Timetable	Participants	Module
Monday, June 18, 2018
09:00-09:00	Genoveva Vargas Solar CNRS LIG	Introduction to #BDAMDD
09:00-12:00	Michalis Vazirgiannis LIX, École Polytechnique	Graph based text Mining and the case of the Greek Web Archiving
14:00-17:00	Helena Galhardas Instituto Superior Técnico (IST), Lisbon	Data Quality Assessment and Improvement
Tuesday, June 19, 2018
09:00-10:30	Vassilis Christophides Inria Paris	IoT analytics
11:00-12:30	Khalid Belhajjame University Paris Dauphine	Computational Reproducibility: Workflows, Provenance and Scripts
14:00-17:00	Nicolas Travers CNAM-Paris	Conducting Experiments (TP)
Wednesday, June 20, 2018
09:00-12:00	Laurent d'Orazio University of Rennes	Big data management and a practical experience with TPC-H
14:00-17:00	Social event	MDD Olympic games (foot, pétanque, baby foot, ping pong and billard) starting at 14:30 Hicking for newbies: a 1:15 - 1:30 with two possibilities Balade Jomier short / Marabout (see pictures below) This option opens the possibility of participating at the MDD Olympic Games: Hicking for newbies long: 3H with one possibility Balada Jomier long Possibility of partially participating at the MDD Olympic Games (indoor activities) For those that are used to hike in the mountains: Hicking for « pro’s » the afternoon (contact us for details) We will start at the parking (not shown on the map but at the edge of the arrow) and go to the "ARRIVAL" arrow using the red path (Hike's map). The path marked GR5 is actually a small road easy to walk. We will probably use it for returning while we will go using the path which is closer to the lake... The optional extension is for those who wants and only if ) I (Luc) will be organizing this hike (between 4h to more if you want) I am unfortunately not a mountain guide and thus you should be comfortable with hiking in the mountains, despite potential rain or other problems... the path will be to go from the lakes (lac d'Amont) to the refuge de la dent Parrachée through the refuge de la Fournache going on the right of the lake. There is globally no major difficulties (few snowfields, but not dangerous - we have tried) but you should be in good shape for a 4 hours hike. In case, you want to do more, we could go from the refuge to le grand Chatelard (around 1,5 hour more) - and it's wonderful (we tested) You should have good shoes. Either you are confident with you shoes, either you want to have trek shoes at the CAES Paul Langevin (you should go in the morning following "magasin" form the desk)... you should tell us right now, if you want to do the trek such that we may ask for a picnic tomorrow... Do not forget to take shoes at the Magasin during the morning
Thursday, June 21, 2018
08:30-12:30	Vincent Leroy University of Grenoble Alpes	Data analysis on Apache Spark With a break at 10:00
14:00-17:00	Mustapha Lebbah University of Paris 13	Scalable Machine learning

Helena Galhardas

Helena Galhardas is an Assistant Professor in the Department of Information Systems and Computer Engineering of the Instituto Superior Técnico (IST), University of Lisbon and a researcher at INESC-ID. Her current research topics focus on data cleaning and transformation, data profiling, and information extraction. Helena received her PhD on Informatics from the University of Versailles in 2001, on "Data Cleaning: Model, Declarative Language and Algorithms"

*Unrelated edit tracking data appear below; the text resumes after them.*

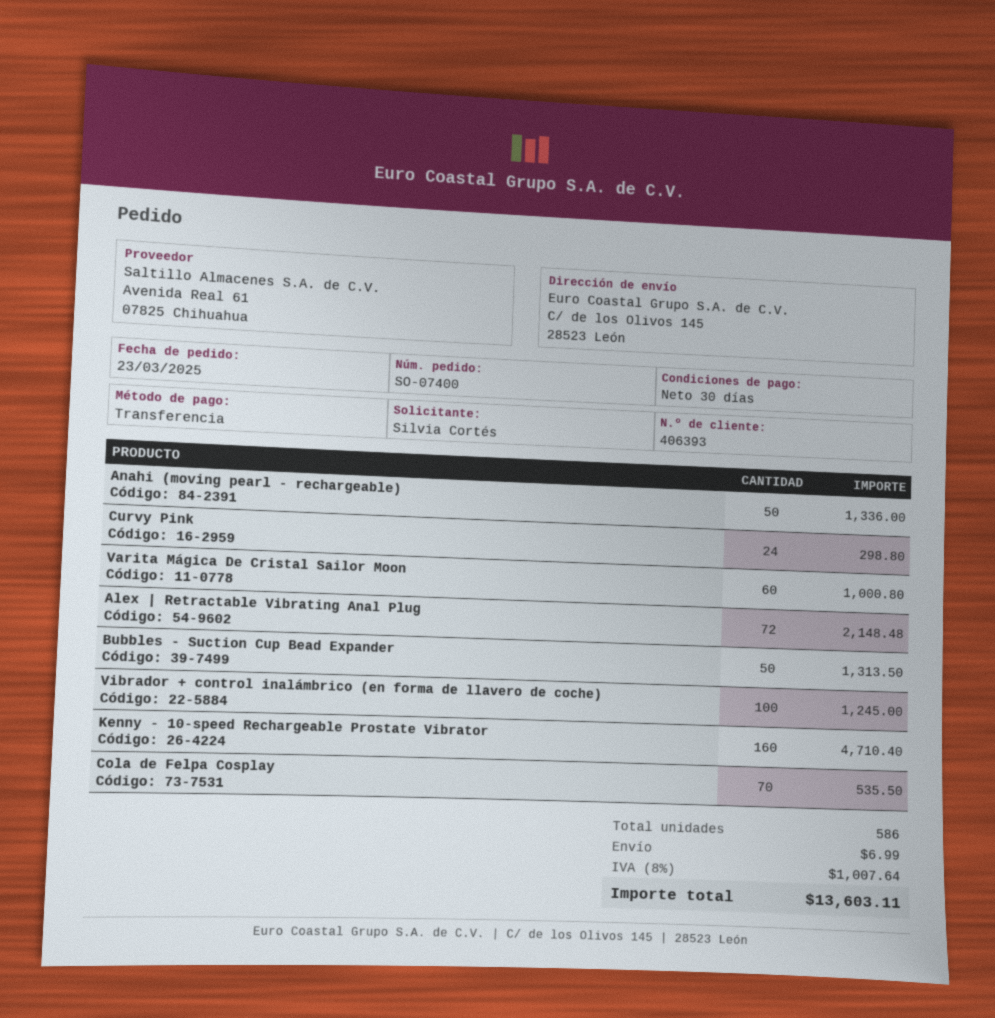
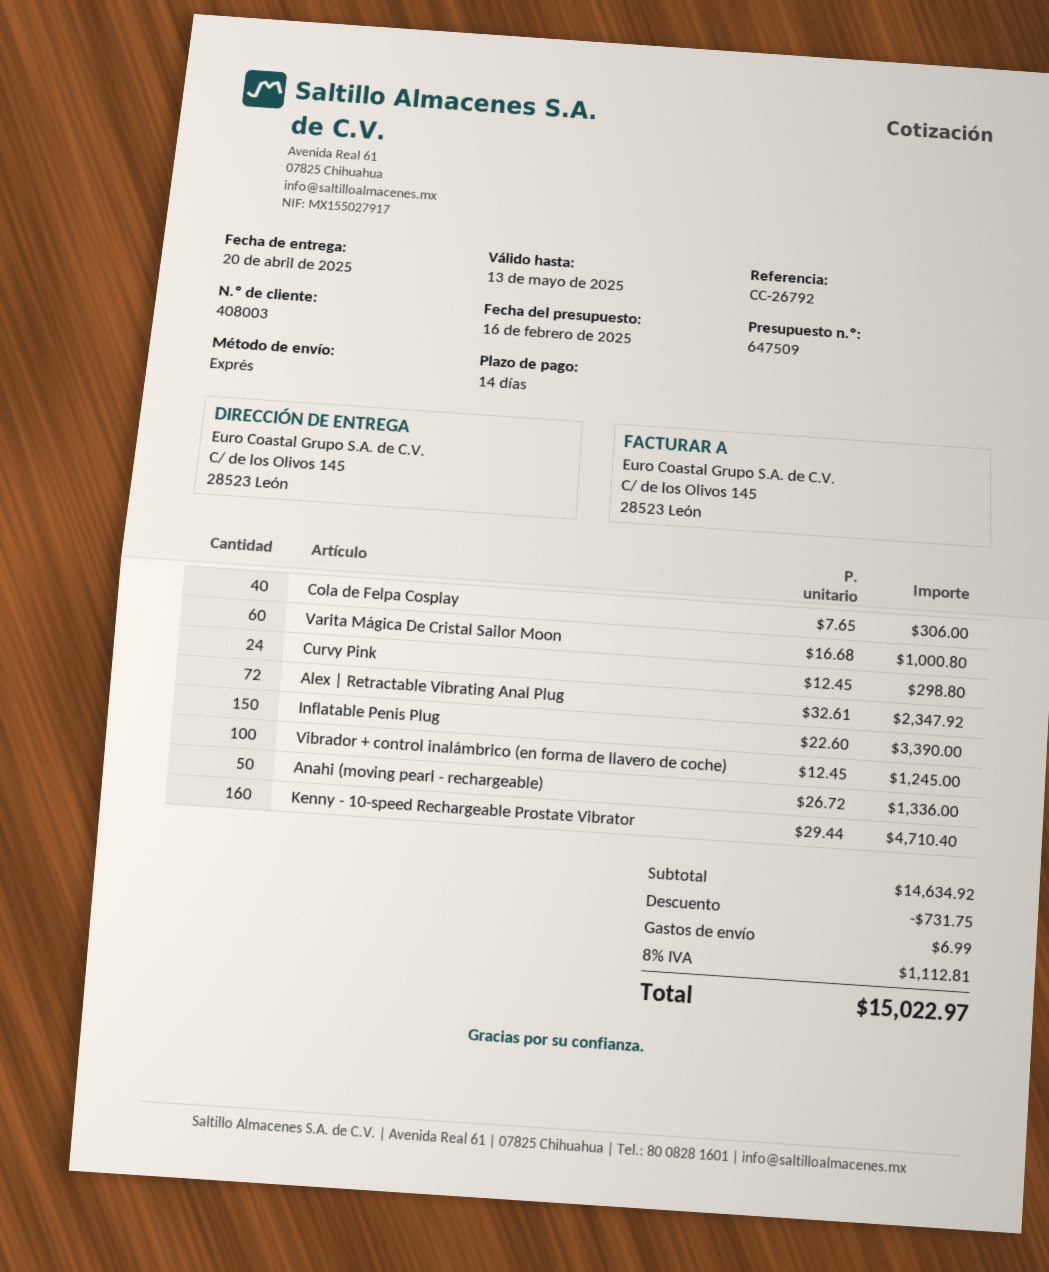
payment terms: 30 days -> 14 days
customer number: 406393 -> 408003
Alex | Retractable Vibrating Anal Plug: 72 for 2148.48 -> 72 for 2347.92
Bubbles - Suction Cup Bead Expander: 50 for 1313.50 -> none
Cola de Felpa Cosplay: 70 for 535.50 -> 40 for 306.00
Inflatable Penis Plug: none -> 150 for 3390.00
discount: none -> 731.75
tax: 8% = 1007.64 -> 8% = 1112.81
total: 13603.11 -> 15022.97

Data Quality Assessment and Improvement

This lecture will be divided into two parts. The first part will introduce the notion of data quality. The main tasks of a data quality process will be presented: (i) data quality improvement, and (ii) data quality assessment. In what concerns data improvement, we will focus on the task of approximate duplicate detection. In particular, we will detail how to ensure accuracy and efficiency when identifying approximate duplicates in large data sets.

In the second part of the lecture, we will detail data fusion that aims at consolidating several records that refer to the same real entity (i.e., approximate duplicates). Finally, we will overview the methods used for data quality assessment. The main tasks required for profiling a data set will be presented as well as the main underlying techniques.

Nicolas Travers

Nicolas Travers is an Assistant Professor at Conservatoire National des Arts et Métiers (CNAM) since 2007. He works on query languages, data modeling and query optimization on various types of data. His main topics are: XQuery optimization in a distributed environment, Continuous queries on XML flows (graph factorization & indexes), distributed datalog queries for multi-structured data management, Digital Score Library management, and also recommendation systems for micro-blogging.

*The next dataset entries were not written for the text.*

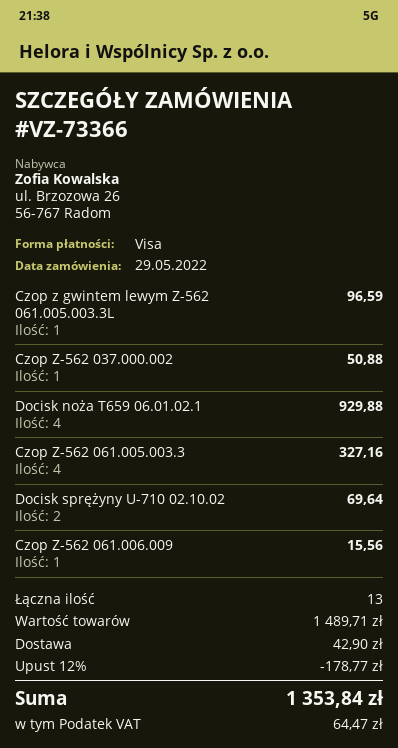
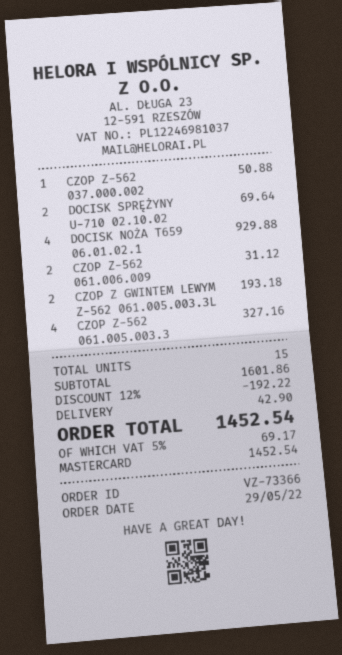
payment method: Visa -> Mastercard
Czop z gwintem lewym Z-562 061.005.003.3L: 1 for 96.59 -> 2 for 193.18
Czop Z-562 061.006.009: 1 for 15.56 -> 2 for 31.12
total quantity: 13 -> 15
subtotal: 1489.71 -> 1601.86
discount: 12% = 178.77 -> 12% = 192.22
tax: 64.47 -> 69.17
total: 1353.84 -> 1452.54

Conducting Experiments (TP)

This tutorial on conducting Computer Science experiments aims at showing students a better sight on what exactly is conducting properly experiments in research. We will explore research methods in computer science, developing cases study from empirical approaches, demonstrations, quantitative and qualitative simulations or results. The peer reviewing process will also be developed in order to understand the whole process of paper writing.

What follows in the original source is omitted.